For responsible building owners and property managers, the decision to prepare and implement a fire safety plan should be obvious. A fire safety plan is a cost-effective way to dramatically improve the level of life safety for building occupants and to increase the level of property protection by receiving full benefit from the fire protection systems already installed.
From a tenant’s point of view, a building owner or property manager who is taking an active concern for the life safety of building occupants through the promotion of emergency planning is perceived as a competent, responsible building owner or manager.
The Residential Tenancy Branch, through Policy Guideline 1 (Landlord and Tenant Obligations), states that landlords must install and keep smoke alarms in good working condition. Landlords are responsible for regular maintenance of alarms including annual inspection, annual cleaning and alarm testing, and replacing batteries at least once a year (replacement instructions must be followed according the manufacturer’s instructions).

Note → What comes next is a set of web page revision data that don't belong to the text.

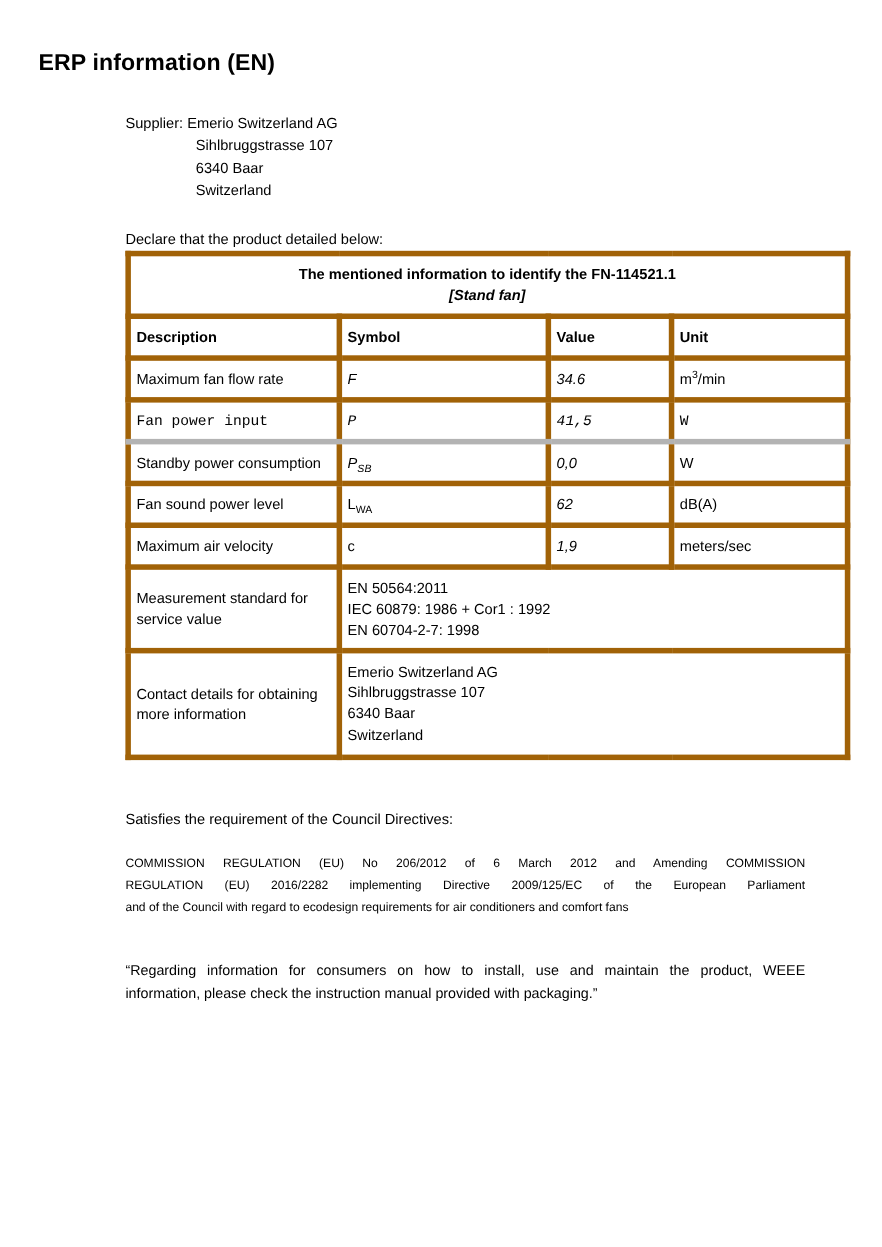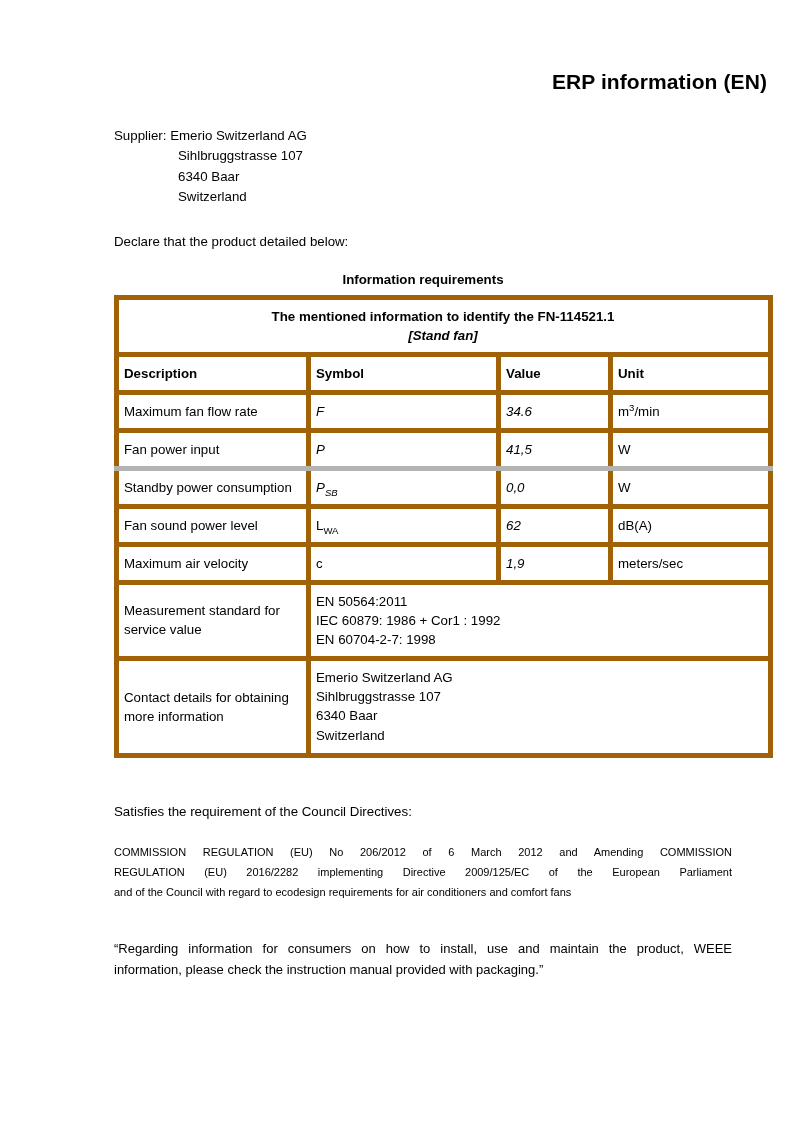"ERP information (EN)" .doc-title { padding-top: 70px -> 46px; text-align: right -> left }
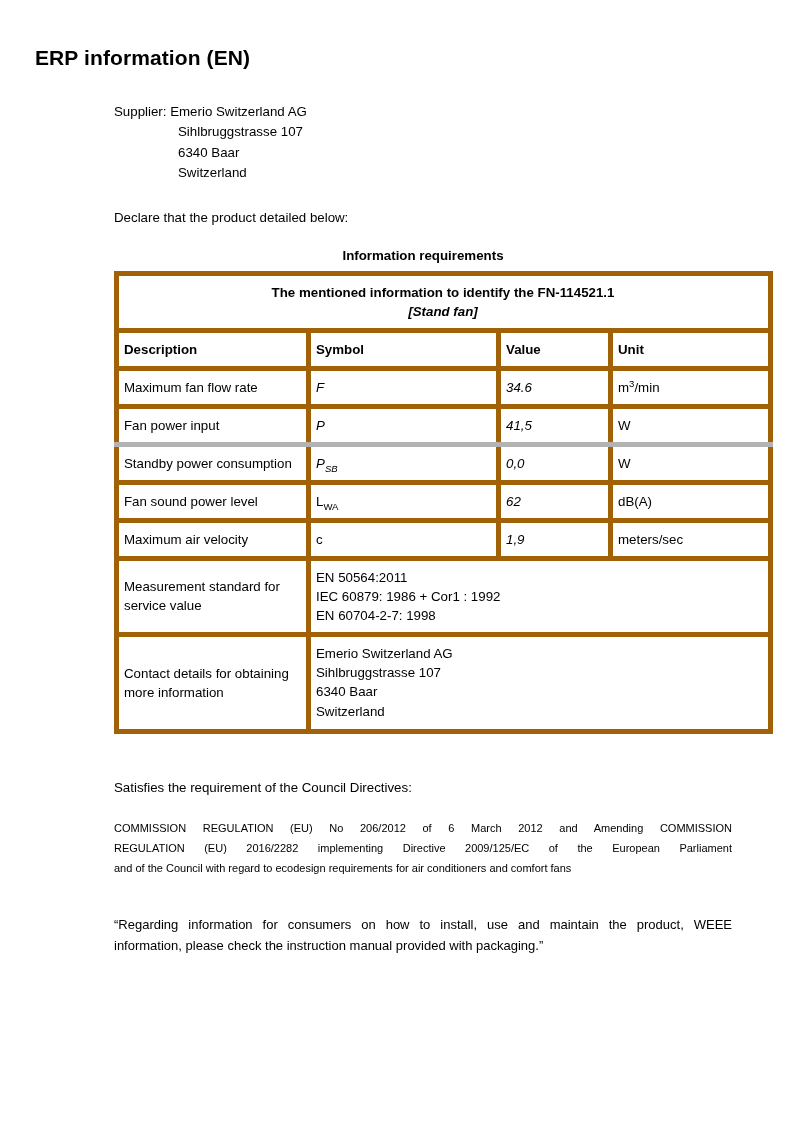"Information requirements" div.req-heading { html: <div>Information requirements</div> -> none }
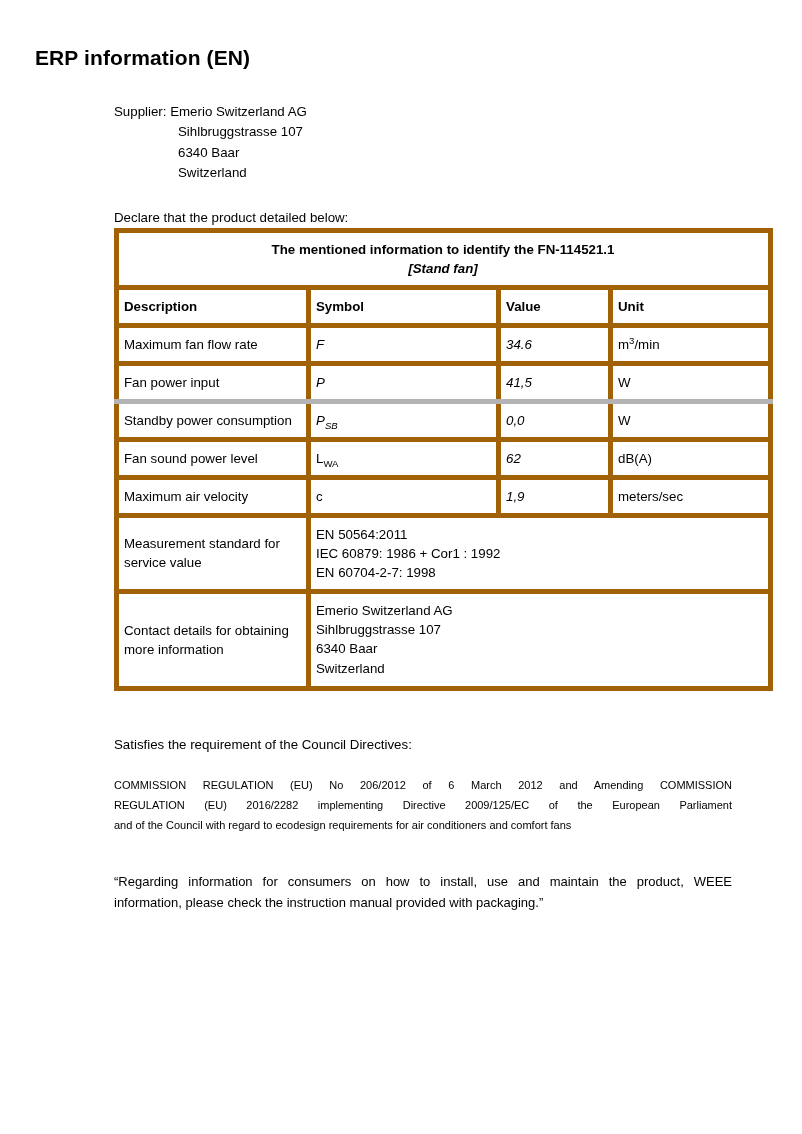"Fan power input" tr.light-sep > td { font-family: none -> Liberation Mono, monospace }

The tenant must not prevent the smoke alarm from working by taking out batteries and leaving them out, or by replacing them with batteries that are dead or the wrong size. For his or her own safety and the safety of others, the tenant must tell the landlord when a smoke alarm needs new batteries, or that the alarm seems to need to be repaired or replaced.
These policies should form the foundation for your fire safety plan and each municipality has its own fire codes and regulations that can vary depending on building age and size. As a landlord and rental housing business owner, you must familiarize yourself with the local regulations that may affect you.